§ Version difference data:
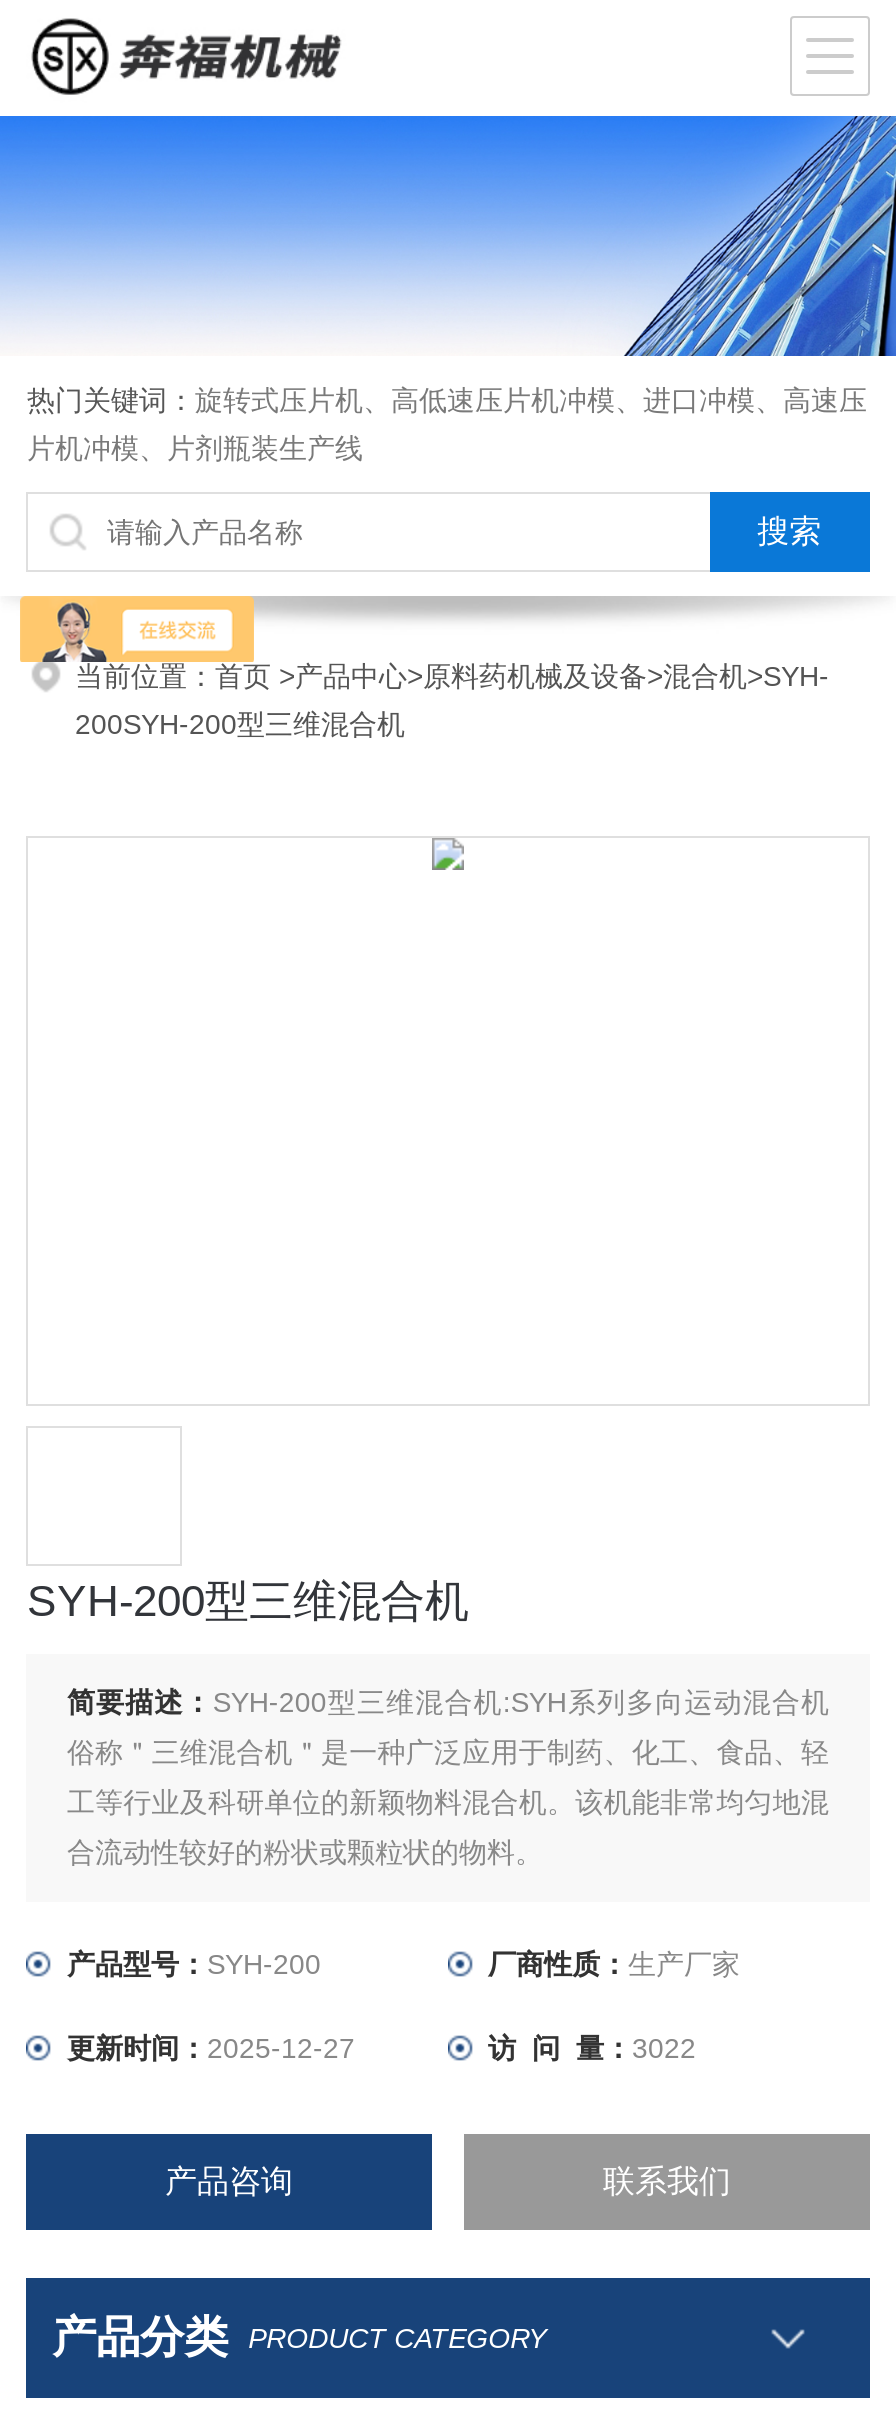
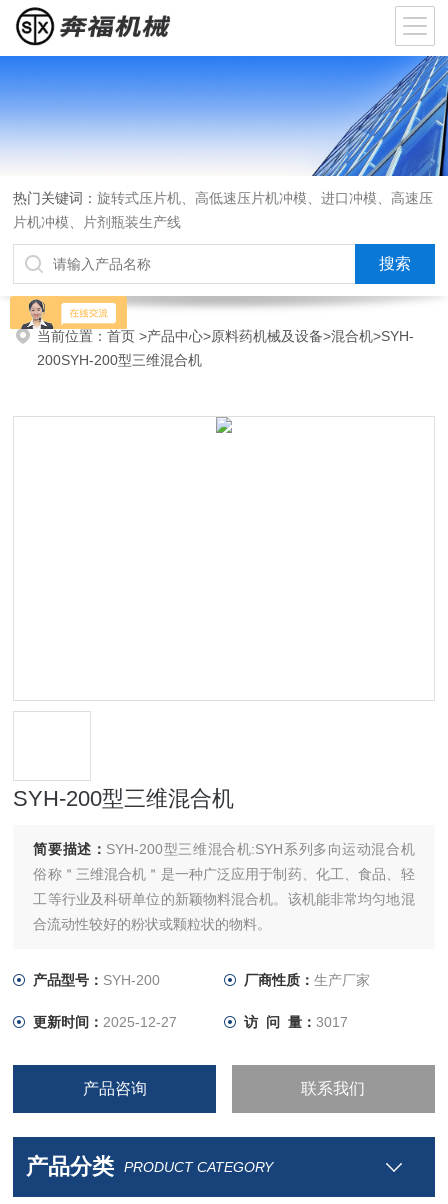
- 访 问 量：3022
+ 访 问 量：3017
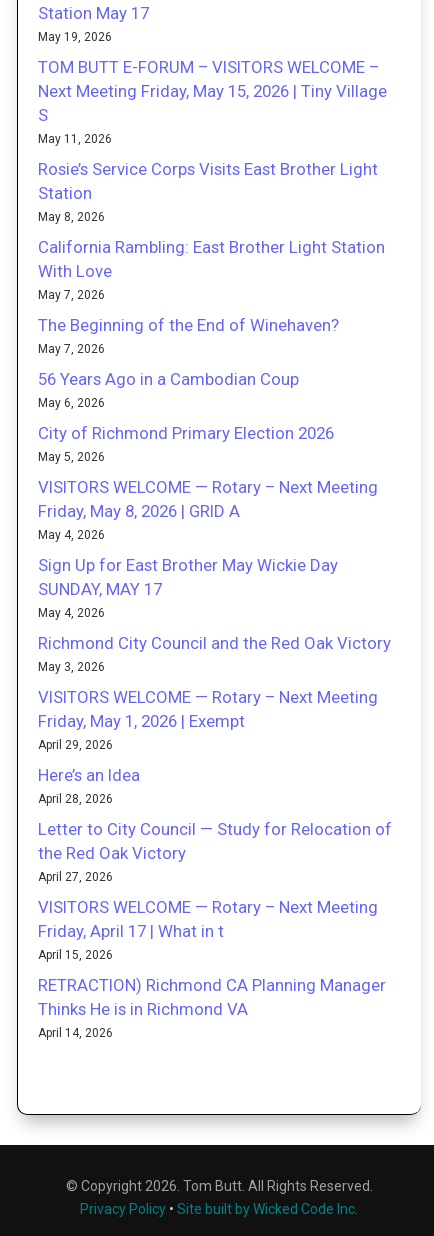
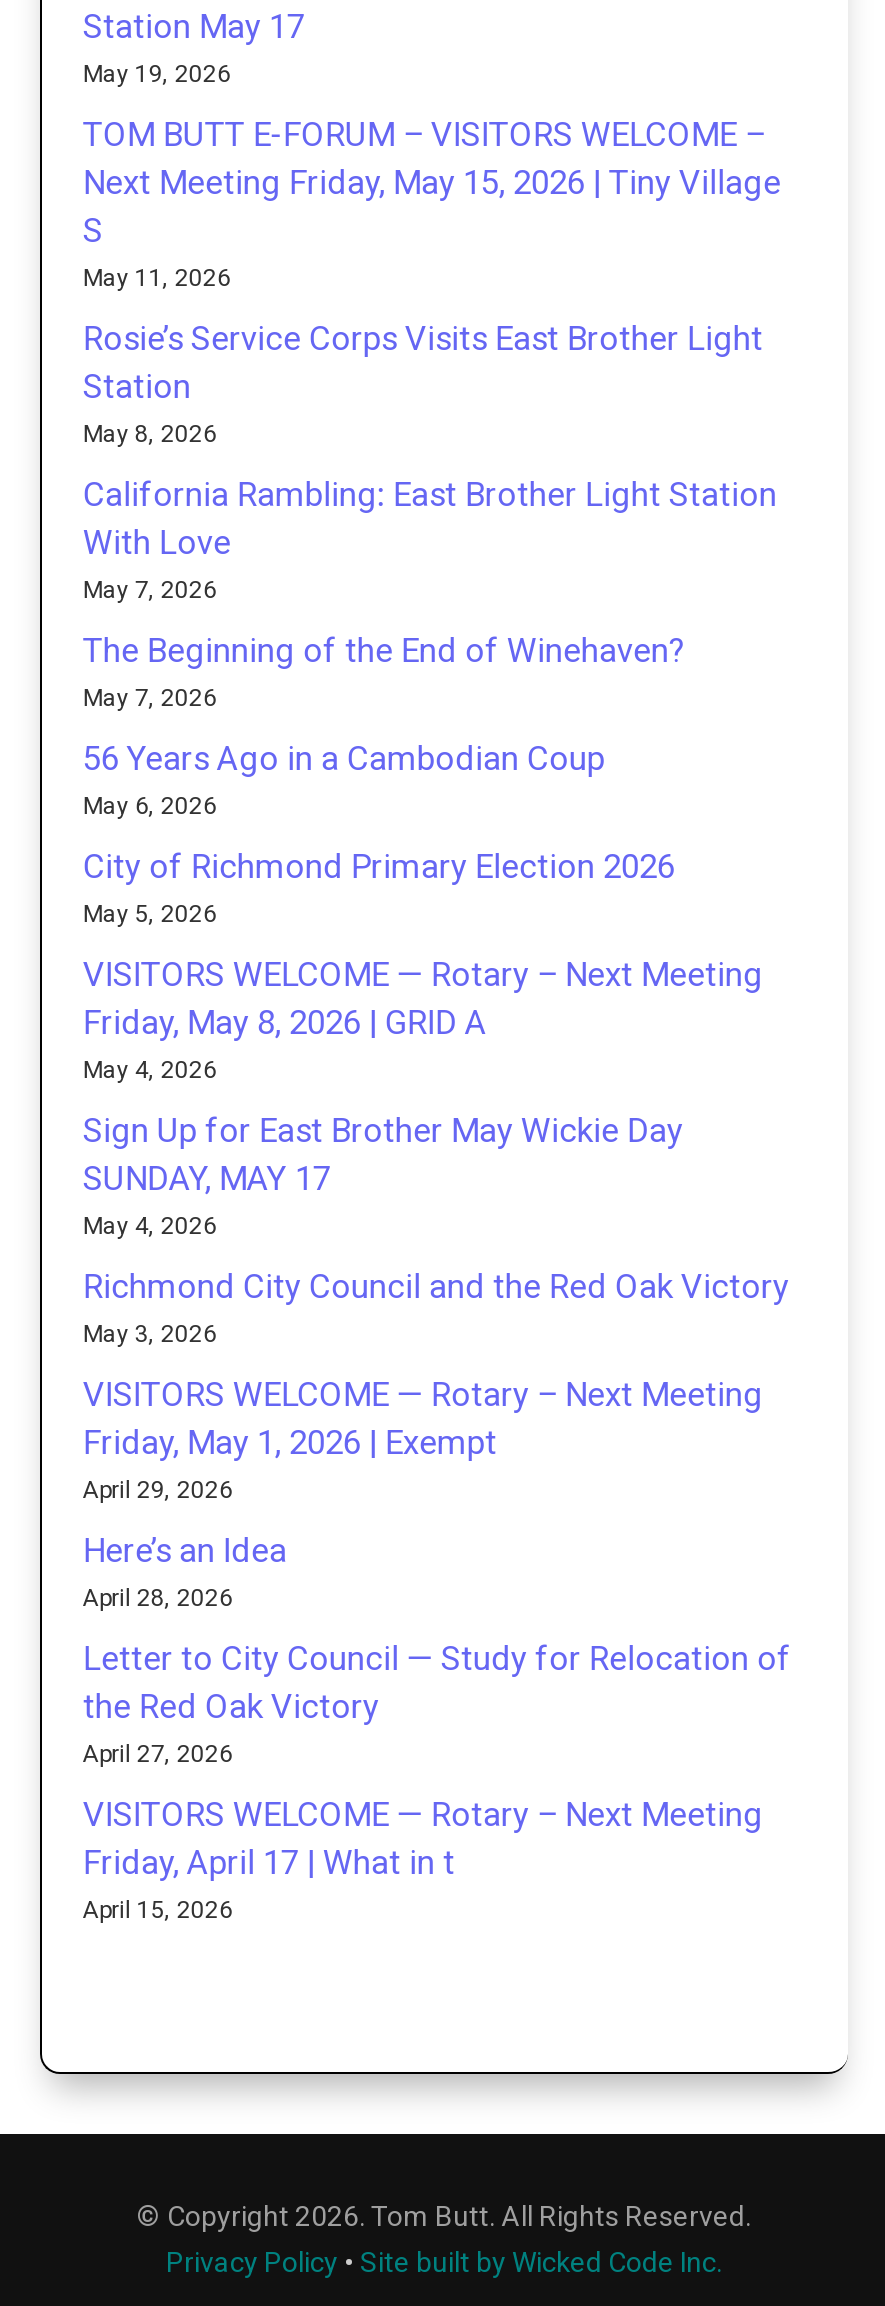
- RETRACTION) Richmond CA Planning Manager
- Thinks He is in Richmond VA
- April 14, 2026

§ Goal of the exercise: Exactly as they stand, retype all the entries, but omit the pictures.

§ Response to the exercise:
- 访 问 量：3022
+ 访 问 量：3017
- RETRACTION) Richmond CA Planning Manager
- Thinks He is in Richmond VA
- April 14, 2026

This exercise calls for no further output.